---------- DATA

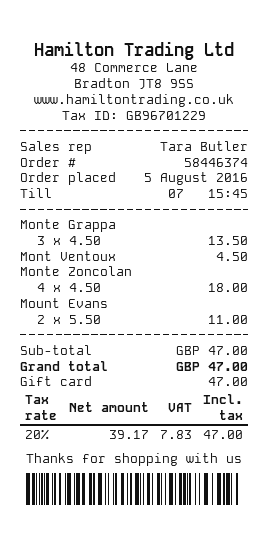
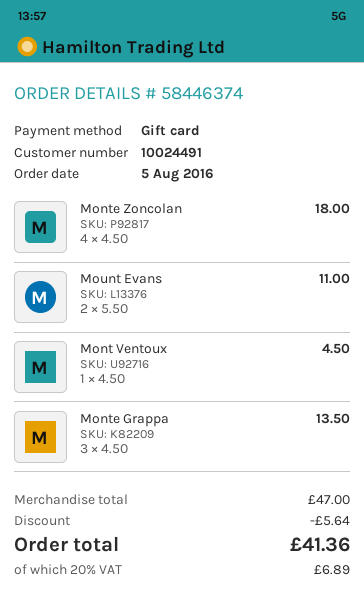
discount: none -> 5.64
tax: 20% = 7.83 -> 20% = 6.89
total: 47.00 -> 41.36

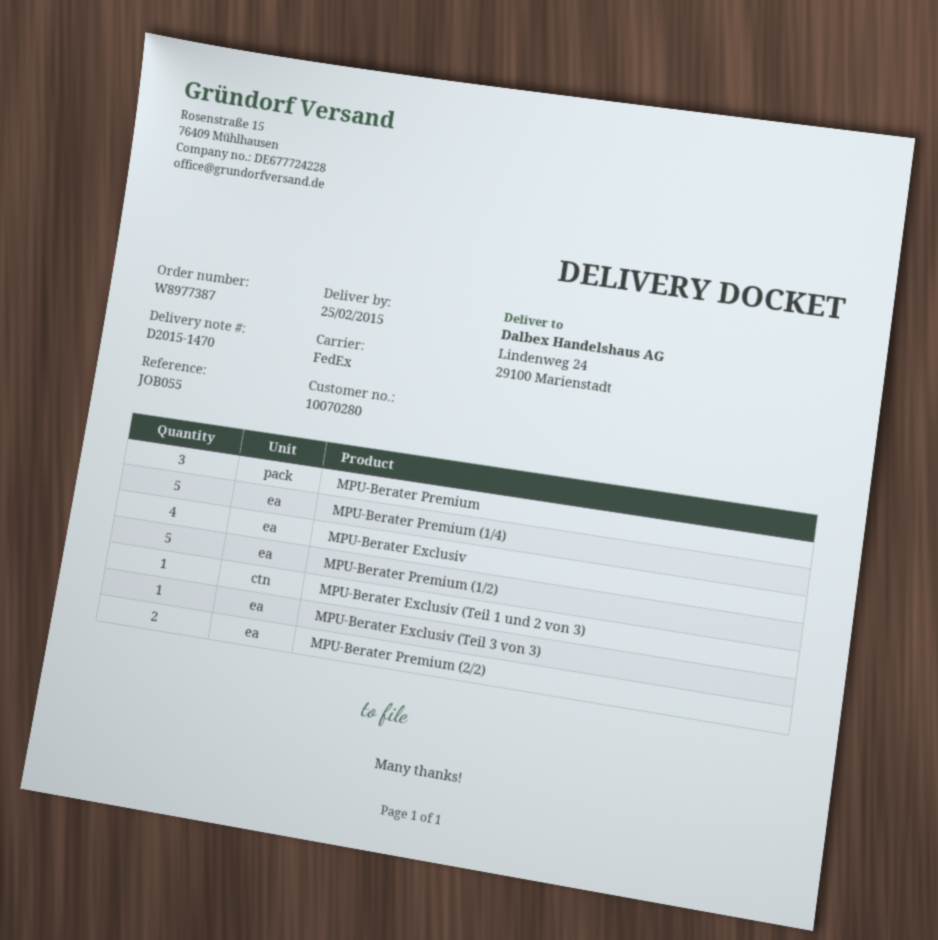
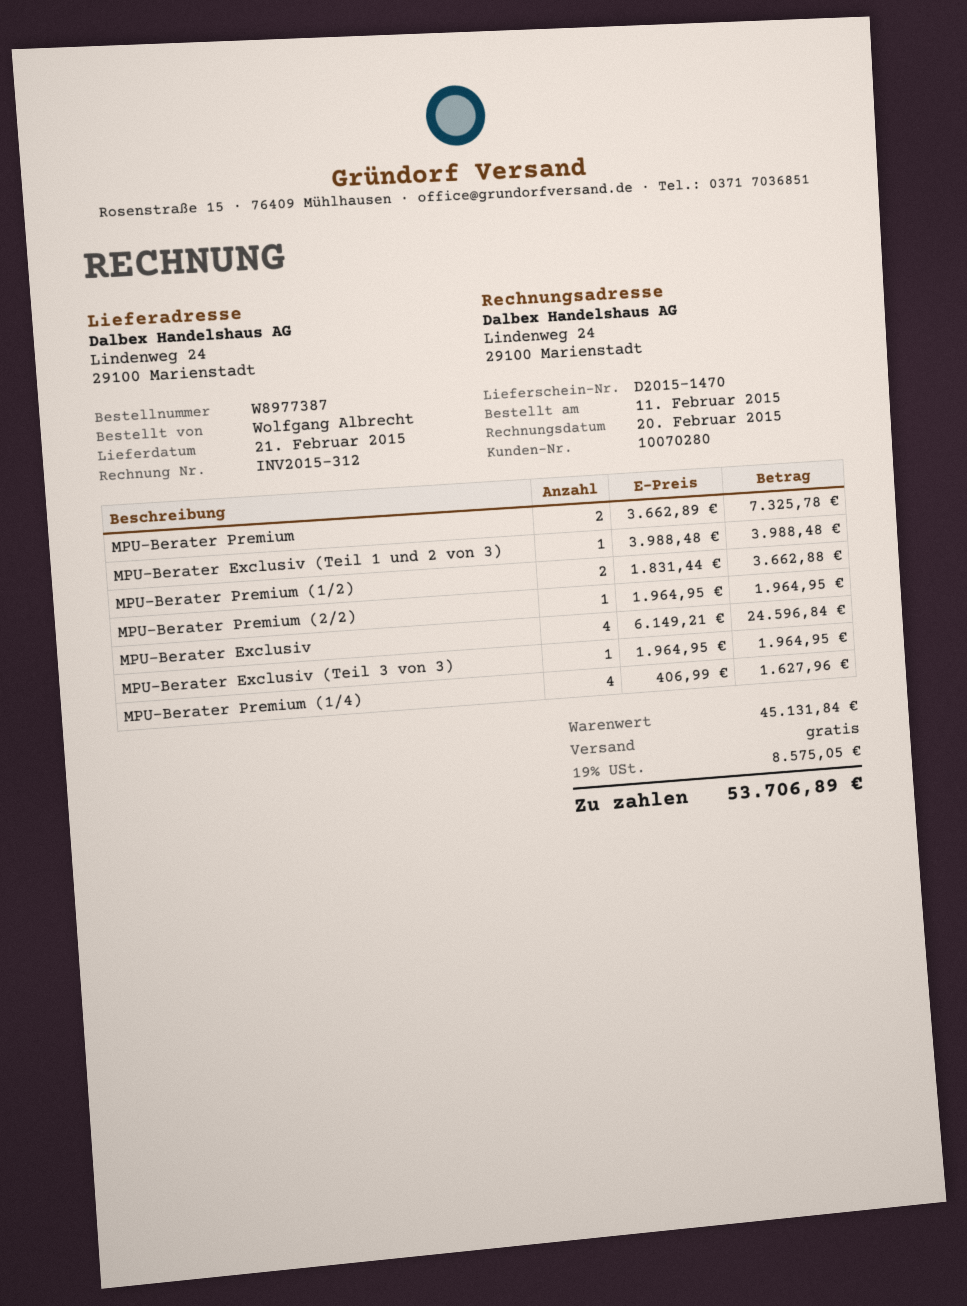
delivery date: 2015-02-25 -> 2015-02-21
MPU-Berater Premium: 3 -> 2
MPU-Berater Premium (1/4): 5 -> 4
MPU-Berater Premium (1/2): 5 -> 2
MPU-Berater Premium (2/2): 2 -> 1

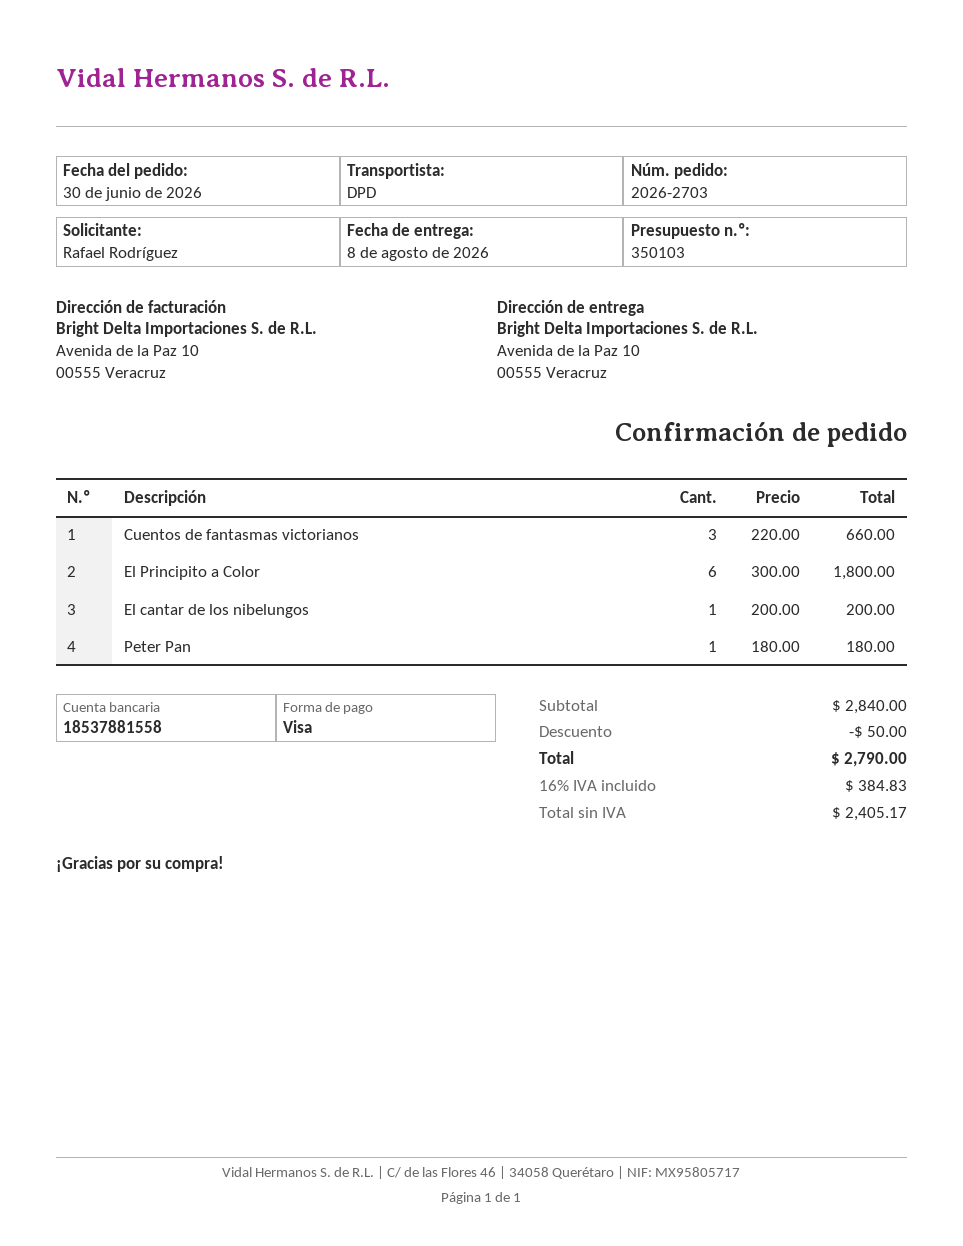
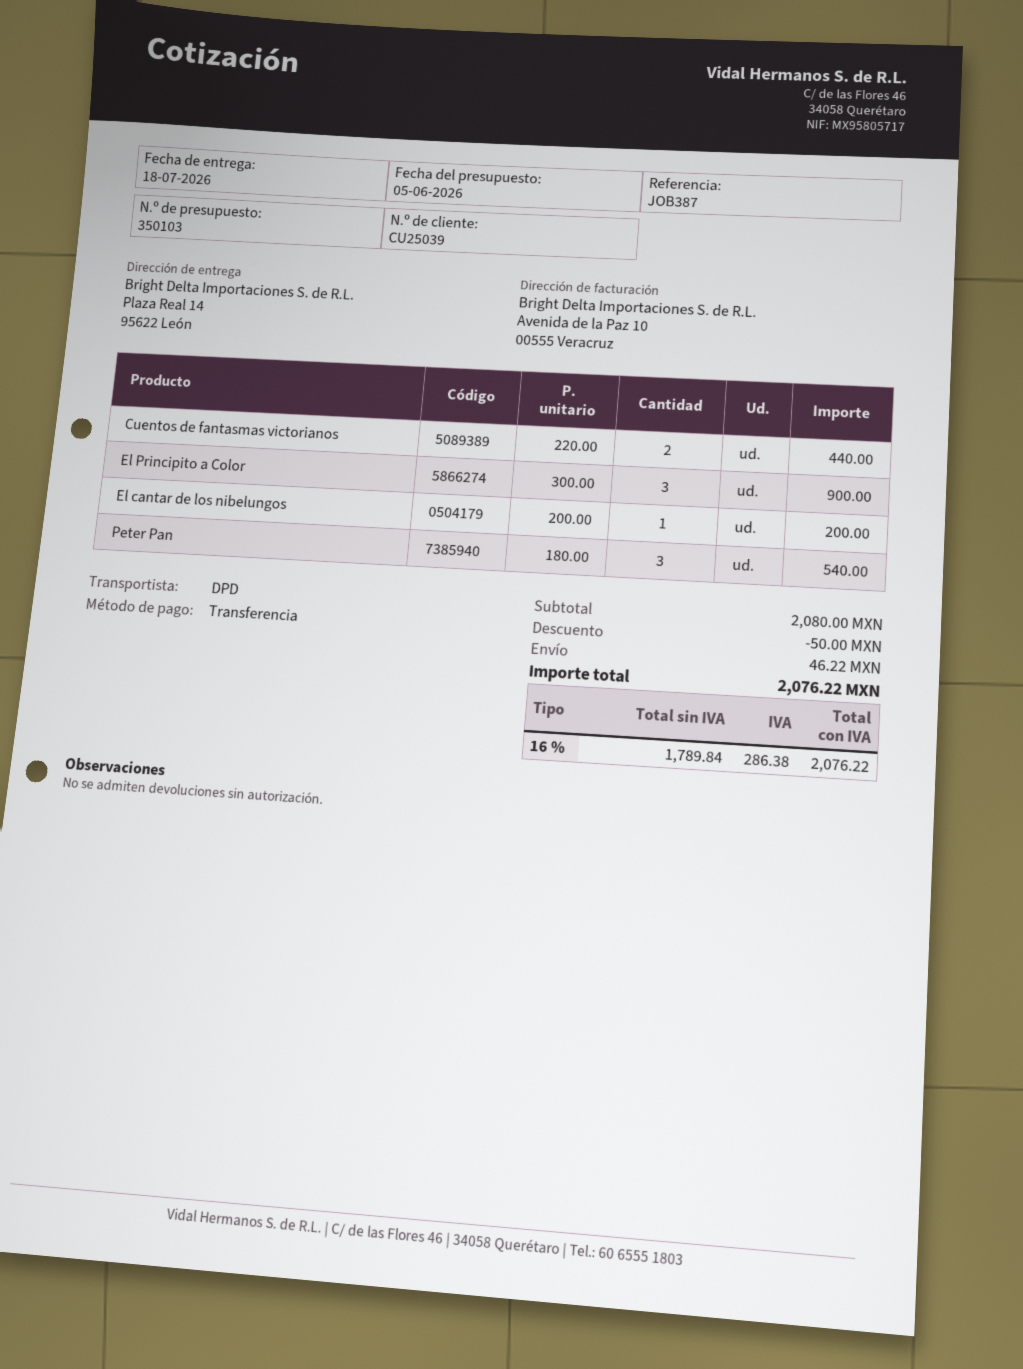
delivery date: 2026-08-08 -> 2026-07-18
payment method: Visa -> bank transfer
ship to: Avenida de la Paz 10, 00555 Veracruz -> Plaza Real 14, 95622 León
Cuentos de fantasmas victorianos: 3 x 220.00 = 660.00 -> 2 x 220.00 = 440.00
El Principito a Color: 6 x 300.00 = 1800.00 -> 3 x 300.00 = 900.00
Peter Pan: 1 x 180.00 = 180.00 -> 3 x 180.00 = 540.00
subtotal: 2840.00 -> 2080.00
shipping: none -> 46.22
net: 2405.17 -> 1789.84
tax: 16% = 384.83 -> 16% = 286.38
total: 2790.00 -> 2076.22

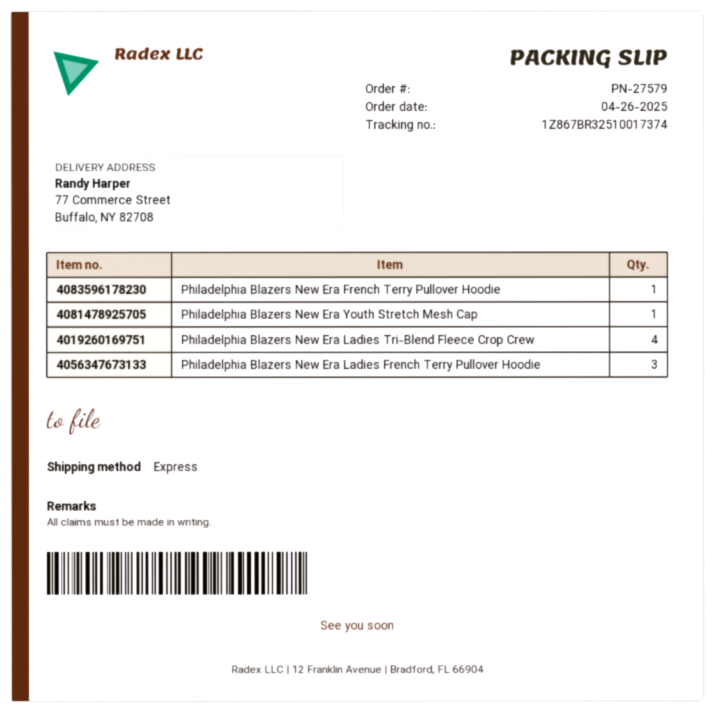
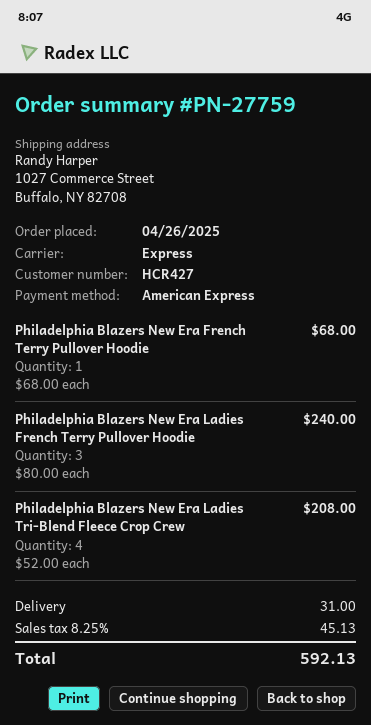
order number: PN-27579 -> PN-27759
ship to: 77 Commerce Street, Buffalo, NY 82708 -> 1027 Commerce Street, Buffalo, NY 82708
Philadelphia Blazers New Era Youth Stretch Mesh Cap: 1 -> none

--------------------

## PROBLEM DETAILS
Filter the entries above down to the lines that hold the word "date", and copy those lines.

## OUTPUT FOR THIS EXERCISE
delivery date: 2015-02-25 -> 2015-02-21
delivery date: 2026-08-08 -> 2026-07-18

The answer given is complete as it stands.